TASK PROMPT: Under this line are the records; repeat exactly the lines starting at the one containing "[158,682,218,695] Model ->" and ending at the one containing "(165, 593) none", omitting pictures.

(TASK DATA Opens)

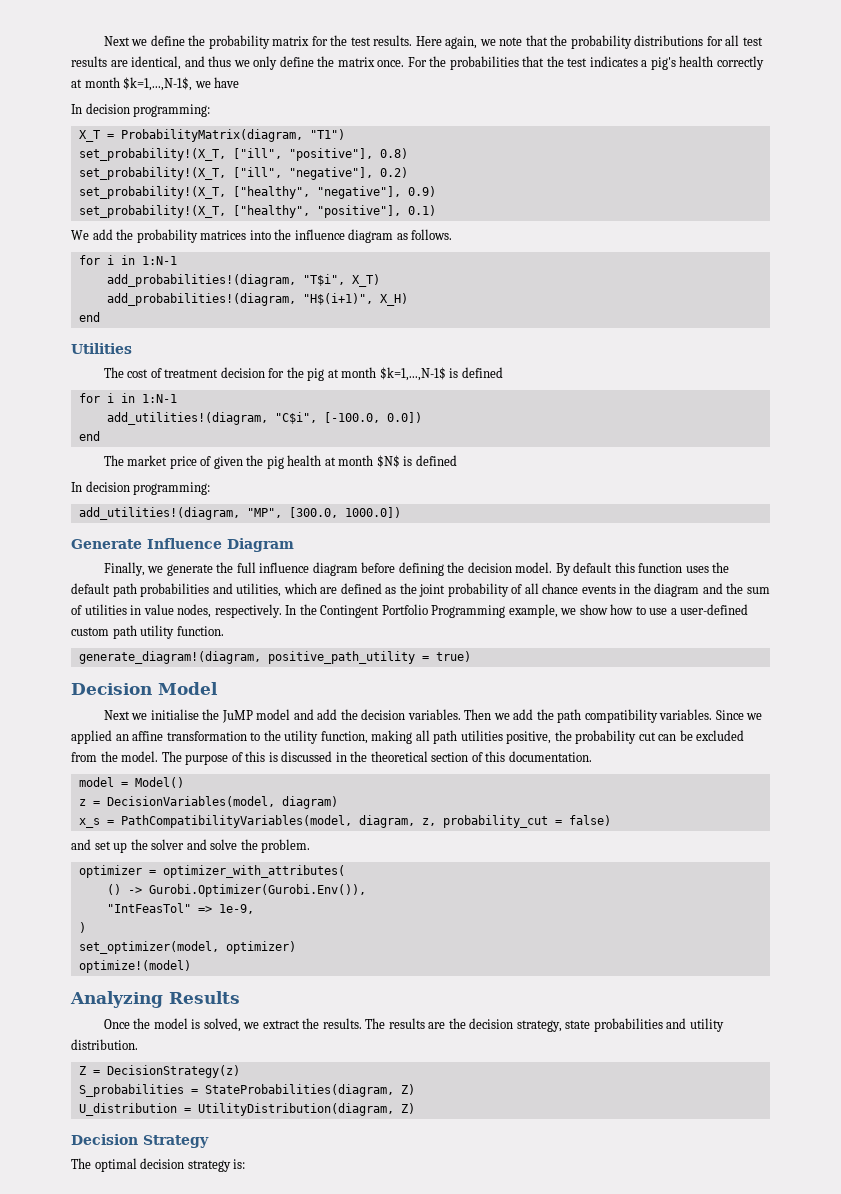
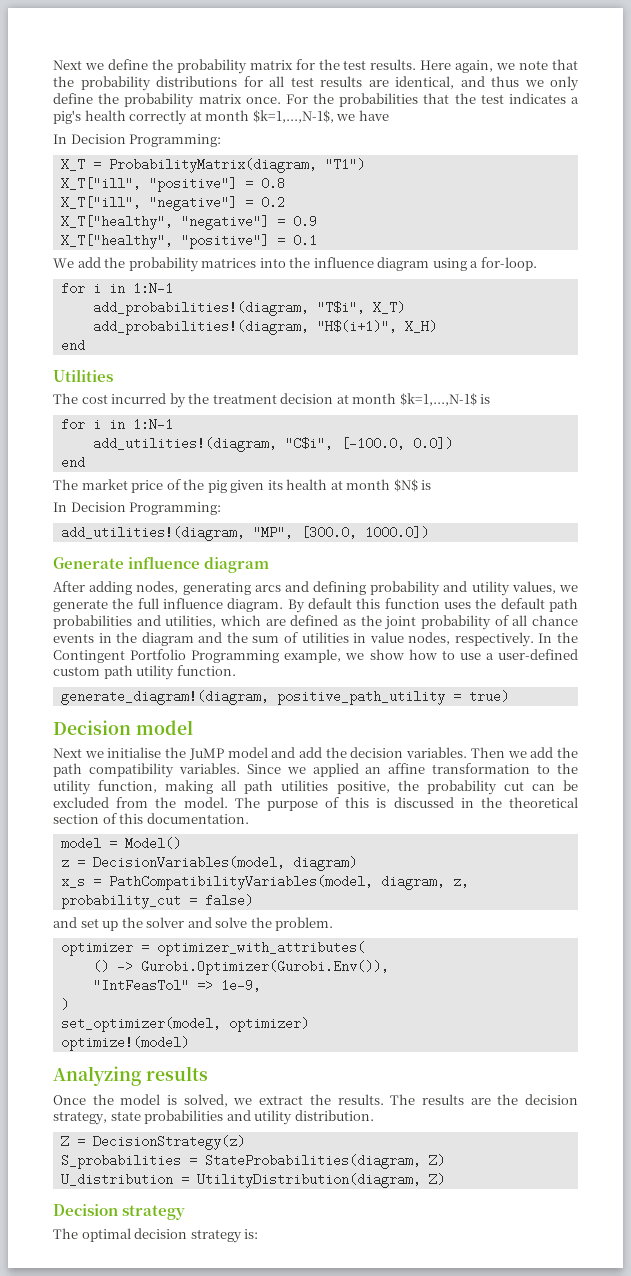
(335, 61) none -> [124,93,195,108] probability
[85,103,211,117] decision programming: -> [70,134,222,147] Decision Programming:
[78,148,408,161] [78,167,408,180] [78,186,436,199] [78,205,436,218] set_probability!(X_T, ["ill", "positive"], 0.8) // set_probability!(X_T, ["ill", "negative"], 0.2) // set_probability!(X_T, ["healthy", "negative"], 0.9) // set_probability!(X_T, ["healthy", "positive"], 0.1) -> [60,177,285,192] [60,196,285,211] [60,215,317,230] [60,234,317,249] X_T["ill", "positive"] = 0.8 // X_T["ill", "negative"] = 0.2 // X_T["healthy", "negative"] = 0.9 // X_T["healthy", "positive"] = 0.1
[396,229,453,240] as follows. -> [432,257,537,271] using a for-loop.
[150,367,325,381] of treatment decision for the pig -> [111,393,334,408] incurred by the treatment decision
[461,367,503,378] defined -> (491, 399) none
[213,455,284,469] given the pig -> [183,479,283,493] the pig given its
[415,455,457,466] [71,481,211,495] defined // In decision programming: -> [53,502,222,515] // In Decision Programming:
[147,538,294,552] [103,562,145,576] Influence Diagram // Finally, -> [128,556,270,573] [53,581,556,596] influence diagram // After adding nodes, generating arcs and defining probability and utility values,
[312,562,553,576] diagram before defining the decision model. -> [227,598,284,612] diagram.
[158,682,218,695] Model -> [135,720,193,735] model
[169,991,240,1004] Results -> [145,1066,208,1081] results
[143,1135,209,1148] Strategy -> [122,1205,186,1220] strategy

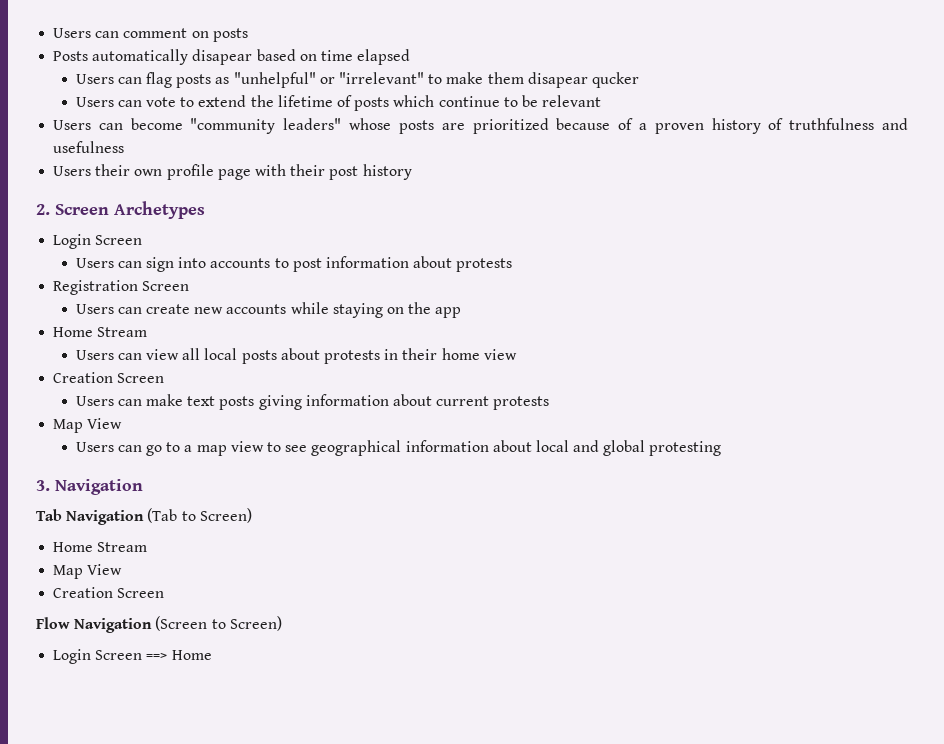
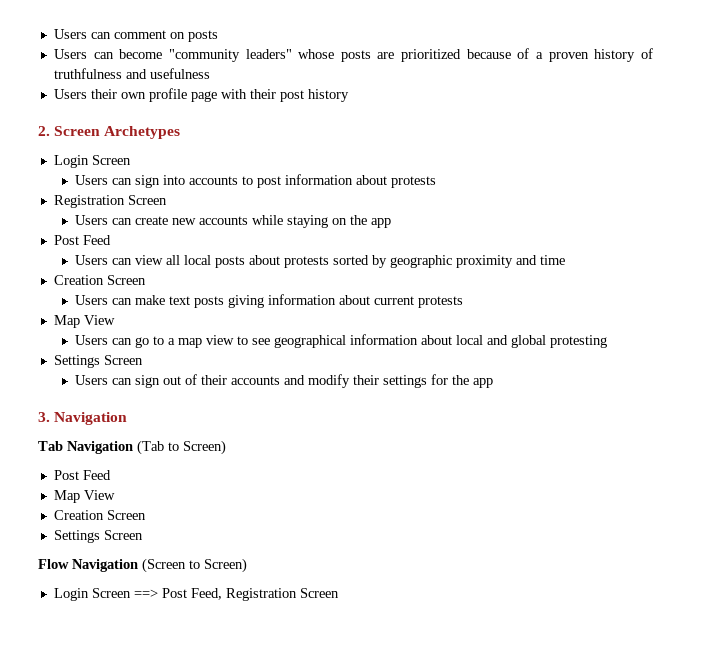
[53,49,411,65] [75,72,639,88] [75,95,602,111] // Posts automatically disapear based on time elapsed // Users can flag posts as "unhelpful" or "irrelevant" to make them disapear qucker // Users can vote to extend the lifetime of posts which continue to be relevant -> (218, 36) none
[53,327,148,337] Home Stream -> [53,235,111,245] Post Feed
[384,348,517,360] in their home view -> [332,255,565,268] sorted by geographic proximity and time
(722, 448) none -> [53,355,143,368] [74,374,493,388] // Settings Screen // Users can sign out of their accounts and modify their settings for the app
[53,542,148,552] Home Stream -> [53,470,111,480] Post Feed
(165, 593) none -> [53,530,143,543] // Settings Screen
[171,650,212,660] Home -> [161,588,339,601] Post Feed, Registration Screen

(TASK DATA Closes)

RESPONSE TO THE TASK:
[158,682,218,695] Model -> [135,720,193,735] model
[169,991,240,1004] Results -> [145,1066,208,1081] results
[143,1135,209,1148] Strategy -> [122,1205,186,1220] strategy

[53,49,411,65] [75,72,639,88] [75,95,602,111] // Posts automatically disapear based on time elapsed // Users can flag posts as "unhelpful" or "irrelevant" to make them disapear qucker // Users can vote to extend the lifetime of posts which continue to be relevant -> (218, 36) none
[53,327,148,337] Home Stream -> [53,235,111,245] Post Feed
[384,348,517,360] in their home view -> [332,255,565,268] sorted by geographic proximity and time
(722, 448) none -> [53,355,143,368] [74,374,493,388] // Settings Screen // Users can sign out of their accounts and modify their settings for the app
[53,542,148,552] Home Stream -> [53,470,111,480] Post Feed
(165, 593) none -> [53,530,143,543] // Settings Screen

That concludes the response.